Rural School Snub: The Inequity of Title I FundingFeb 13th, 2012 | By Gary D. Funk
For nearly a century, rural America has been caught squarely in the crosshairs of industrial agriculture and manufacturing decline. This has led to an outflow of economic capital that has unraveled the fabric of rural places, destabilized civic infrastructure, and eroded social resources. To date, efforts to stem this tide have been largely unsuccessful.
One area where policy has provided rural regions with a funding stimulus is “Title I,” the federal funding program that provides local school districts with resources to improve the academic achievement of disadvantaged students. Title I is part of the 1965 Elementary and Secondary Education Act, and has been reauthorized by Congress under different names— “No Child Left Behind” being the latest iteration.
Title I is the largest source of federal funding for local schools, and it makes grants to states which are then redistributed directly to schools. A local school district qualifies for Title I funding by submitting a plan to the state education agency on how it will use funds to improve academic achievement among disadvantaged students. “Disadvantaged” students include children from low-income families or foster homes, and those who are neglected or delinquent. Children from families receiving temporary assistance from state governments are also included.
Local school districts have latitude in how Title I funds are utilized, and if more than 40% of the students in a given school qualify as disadvantaged, the school is allowed to use Title I funding to support programs serving all students. Obviously, given its flexibility, Title I funding is of the utmost importance to rural schools mired in the revenue triangulation of tax base erosion, declining student numbers, and state budget crises. Sadly, when it comes to poor rural schools, Title I distributions are not equitable.

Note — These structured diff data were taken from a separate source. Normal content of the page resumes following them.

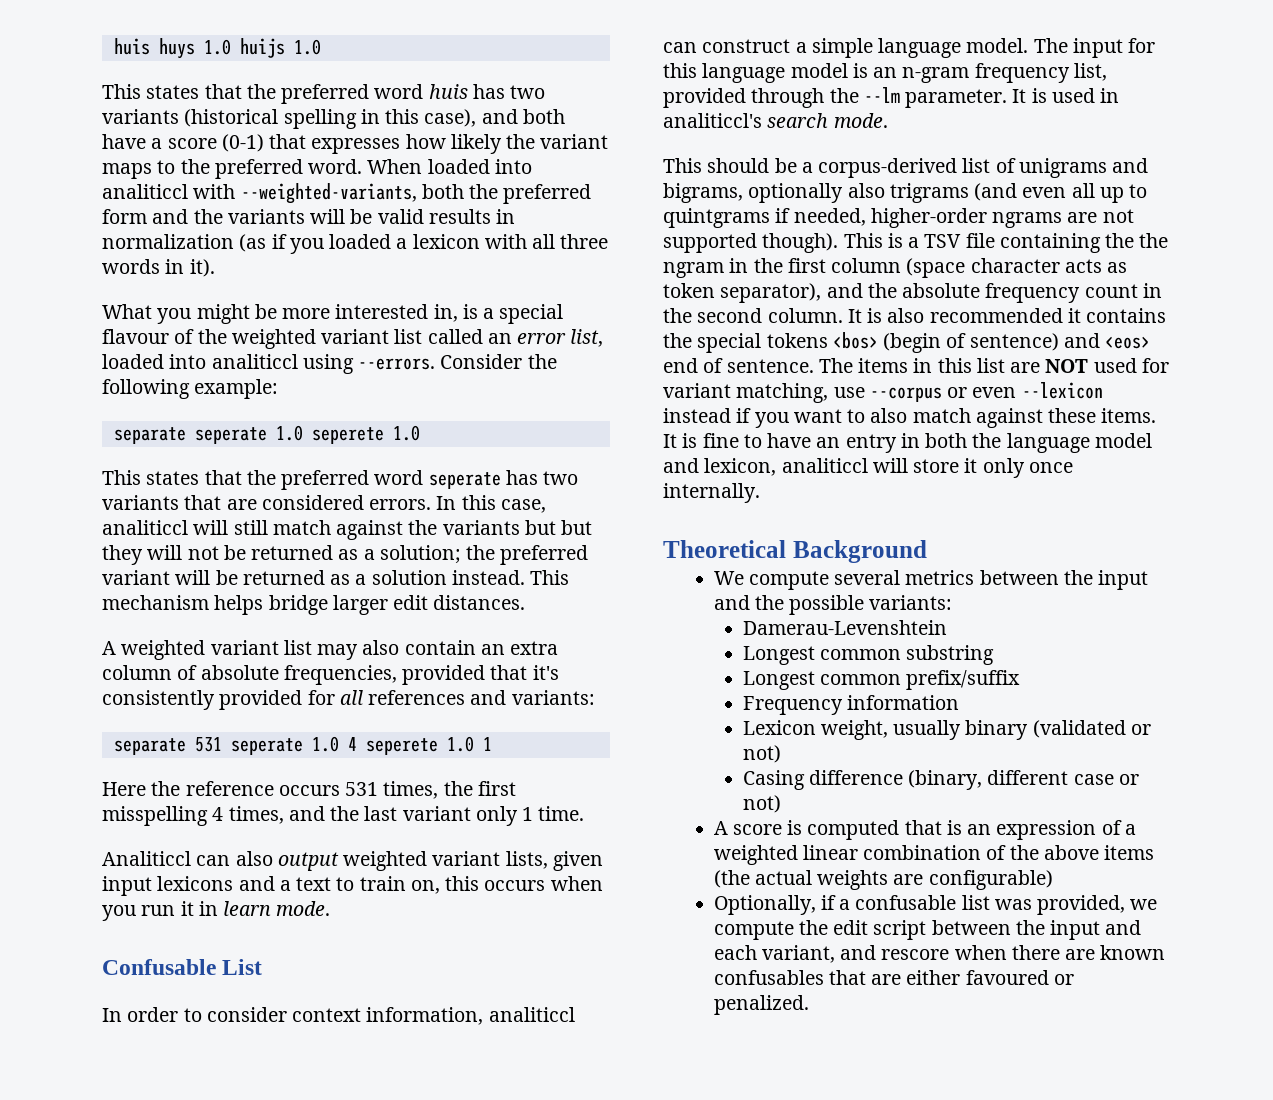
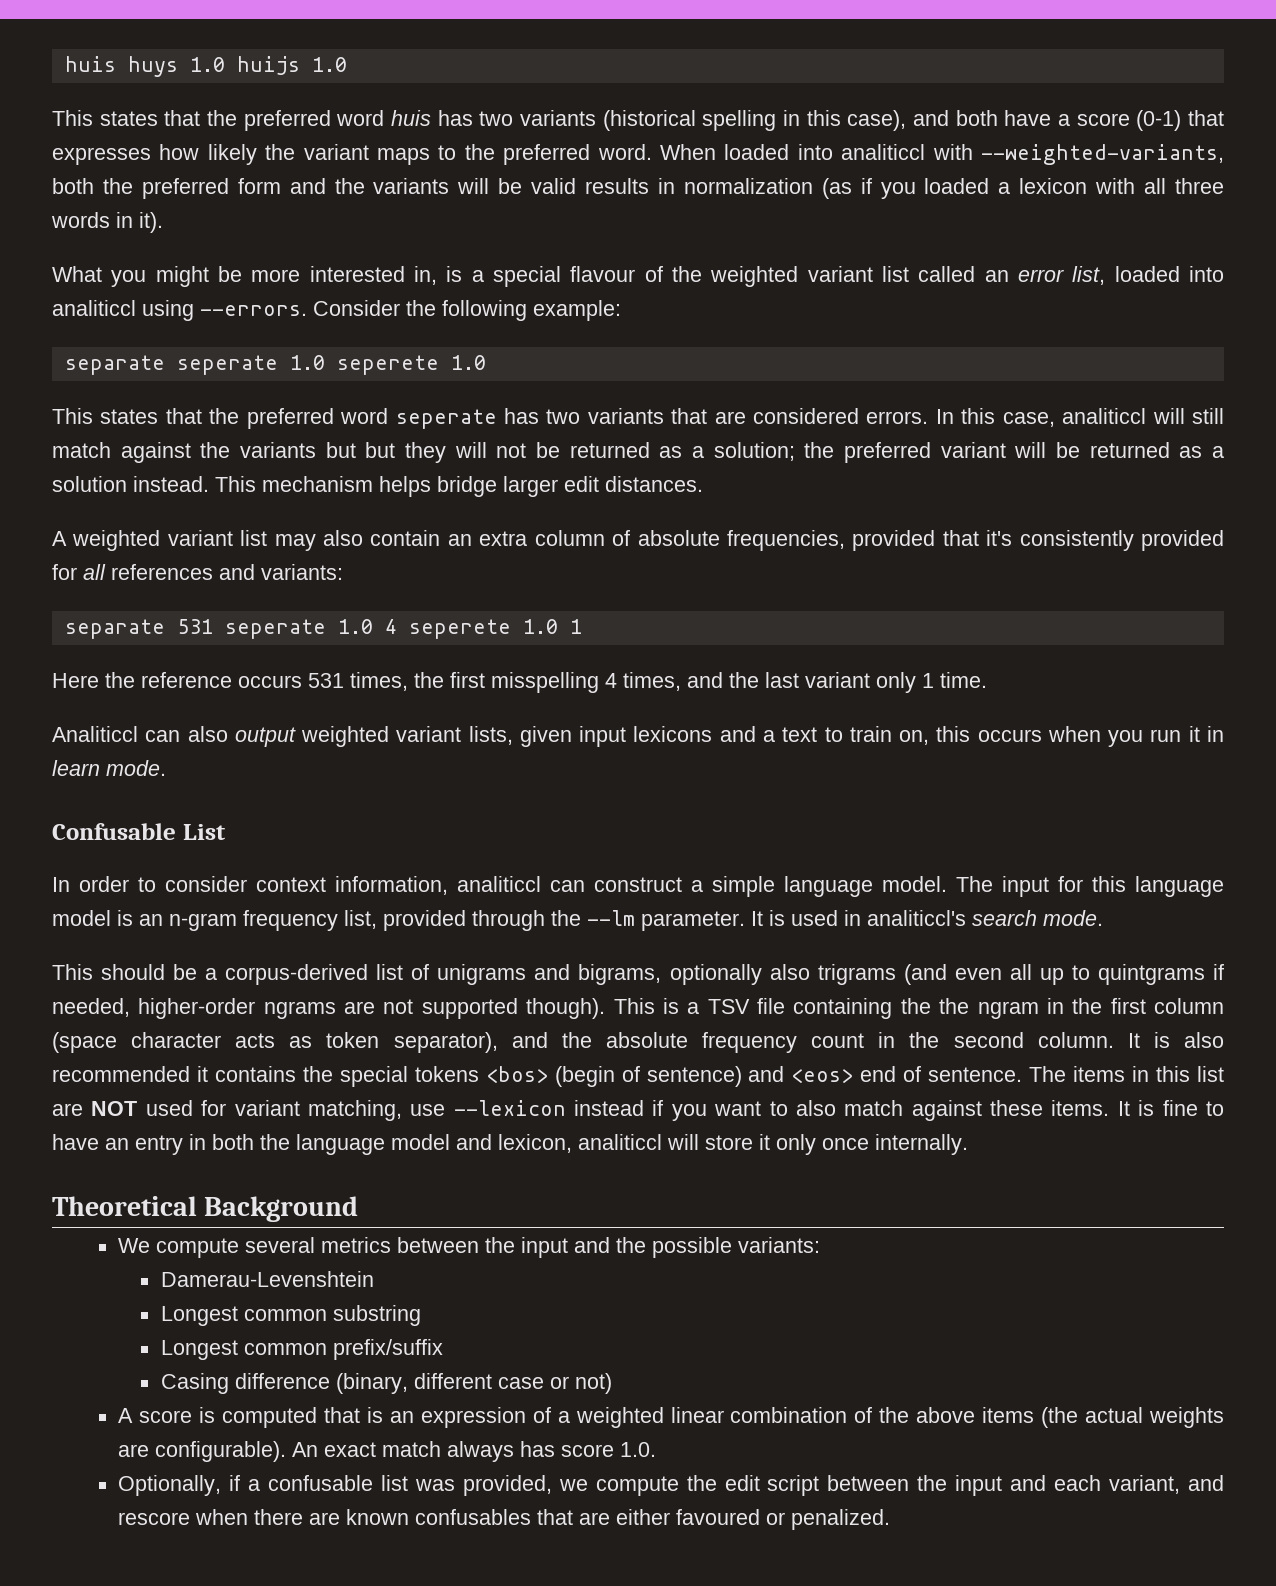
- The items in this list are NOT used for variant matching, use --corpus or even --lexicon instead if you want to also match against these items.
+ The items in this list are NOT used for variant matching, use --lexicon instead if you want to also match against these items.
- Frequency information
- Lexicon weight, usually binary (validated or not)
- A score is computed that is an expression of a weighted linear combination of the above items (the actual weights are configurable)
+ A score is computed that is an expression of a weighted linear combination of the above items (the actual weights are configurable). An exact match always has score 1.0.

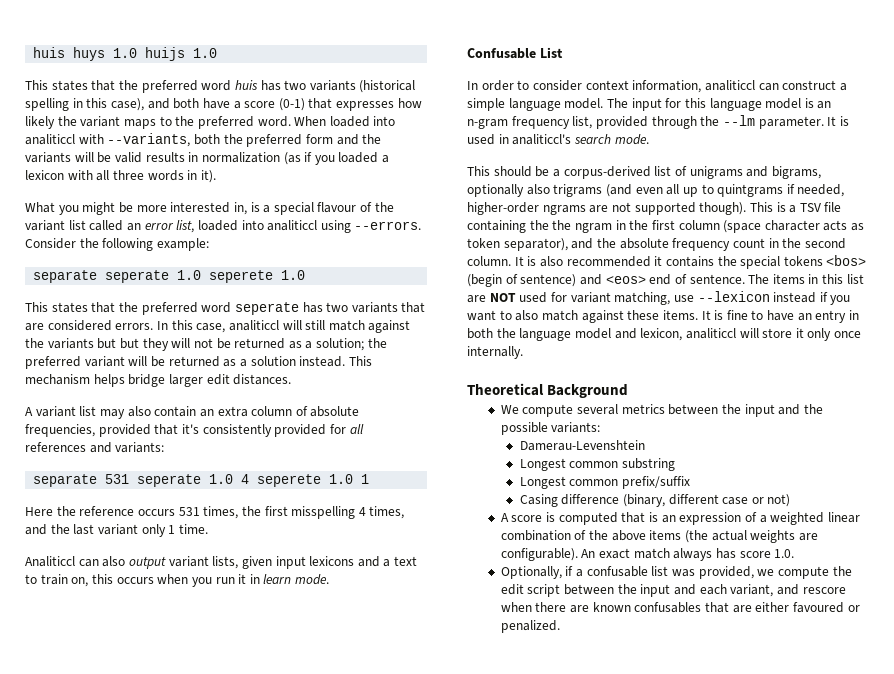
- When loaded into analiticcl with --weighted-variants, both the preferred form and the variants will be valid results in normalization (as if you loaded a lexicon with all three words in it).
+ When loaded into analiticcl with --variants, both the preferred form and the variants will be valid results in normalization (as if you loaded a lexicon with all three words in it).
- What you might be more interested in, is a special flavour of the weighted variant list called an error list, loaded into analiticcl using --errors.
+ What you might be more interested in, is a special flavour of the variant list called an error list, loaded into analiticcl using --errors.
- A weighted variant list may also contain an extra column of absolute frequencies, provided that it's consistently provided for all references and variants:
+ A variant list may also contain an extra column of absolute frequencies, provided that it's consistently provided for all references and variants:
- Analiticcl can also output weighted variant lists, given input lexicons and a text to train on, this occurs when you run it in learn mode.
+ Analiticcl can also output variant lists, given input lexicons and a text to train on, this occurs when you run it in learn mode.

Marty Strange, former director of policy for The Rural School and Community Trust, reports the education of a disadvantaged rural child is worth only half as much as the education of a disadvantaged urban child to the federal government; as an example, he looks at two Philadelphias. The Philadelphia School District in Philadelphia, PA (population 1.5 million) receives $2,424 for each of the 33.6% of its students who are disadvantaged, while the Philadelphia School District in Philadelphia, MS (population 7,300), receives $1,246 for each of the 41.3% of its students who are disadvantaged. Undeniably, the needs of both communities’ students are equally compelling, but it is puzzling how disadvantaged children from Mississippi—a poor state—receive only half as much aid as a poor child from Pennsylvania—a rich state.
So how does this happen? Strange and his colleagues blame Title I funding discrepancies on how “number weighting” interacts with state education spending in a dizzyingly Byzantine funding formula. Here is how it works:
Title I actually provides four different kinds of grants to public school districts. The four grant streams are called Basic Grants, Concentration Grants, Targeted Grants, and Education Finance Incentive Grants (EGIF). Each of the grants has a slightly different eligibility criteria based on variables including the number and percentage of disadvantaged students, a state’s ability to provide financial support for education in relation to its per capita income, and the degree to which education expenditures among school districts in states are equalized. School districts can receive one or more of these grants, but all grant funds are combined into one lump sum and there is no distinction made in how the funds can be used, or in the reporting requirements.
Congress appropriates money separately for each grant program, but at this point the calculation toward “authorization” is the same. The formula is the number of Title I students in each district multiplied by 40% of the statewide average per pupil spending, using the assumption that a disadvantaged child requires 40% more funding than other students. The product is the district authorization, and the national authorization is the sum of all districts’ authorizations.
Not surprisingly, Congress never appropriates enough money to fully fund the national Title I “authorization,” resulting in a “sharing pool,” which, after another round of alchemy, ends up with about 550 school district number weighting winners and about 10,760 number weighting losers. These losers are typically:
- small districts with high poverty rates,
- small-to-moderate sized urban districts with high poverty rates,
- and nearly ALL districts in states with very large urban districts.
Of the nation’s 900 poorest rural districts, 797 lose $54.5 million, an average of more than $68,000 per district.
Rectifying this funding disparity has been the goal of the Rural Trust’s Formula Fairness Campaign, an effort joined by 26 other policy-oriented organizations from throughout the country. This campaign has resulted in the All Children are Equal Act (H.R. 2485), a bi-partisan bill that “would reign in number weighting so that funds are better targeted to high-poverty schools.” ACE will likely be considered as an amendment to the Republican reauthorization bill, the Student Success Act, in the very near future.
In the current contentious and unproductive political climate, it is hard to say whether or not a more sensible and fair Title I funding formula bill can garner approval. Regardless of the outcome, when it comes to the unimpeded stampede of capital out of rural places, the fight over Title I funding is akin to haggling over the milk pail while someone is stealing the cow.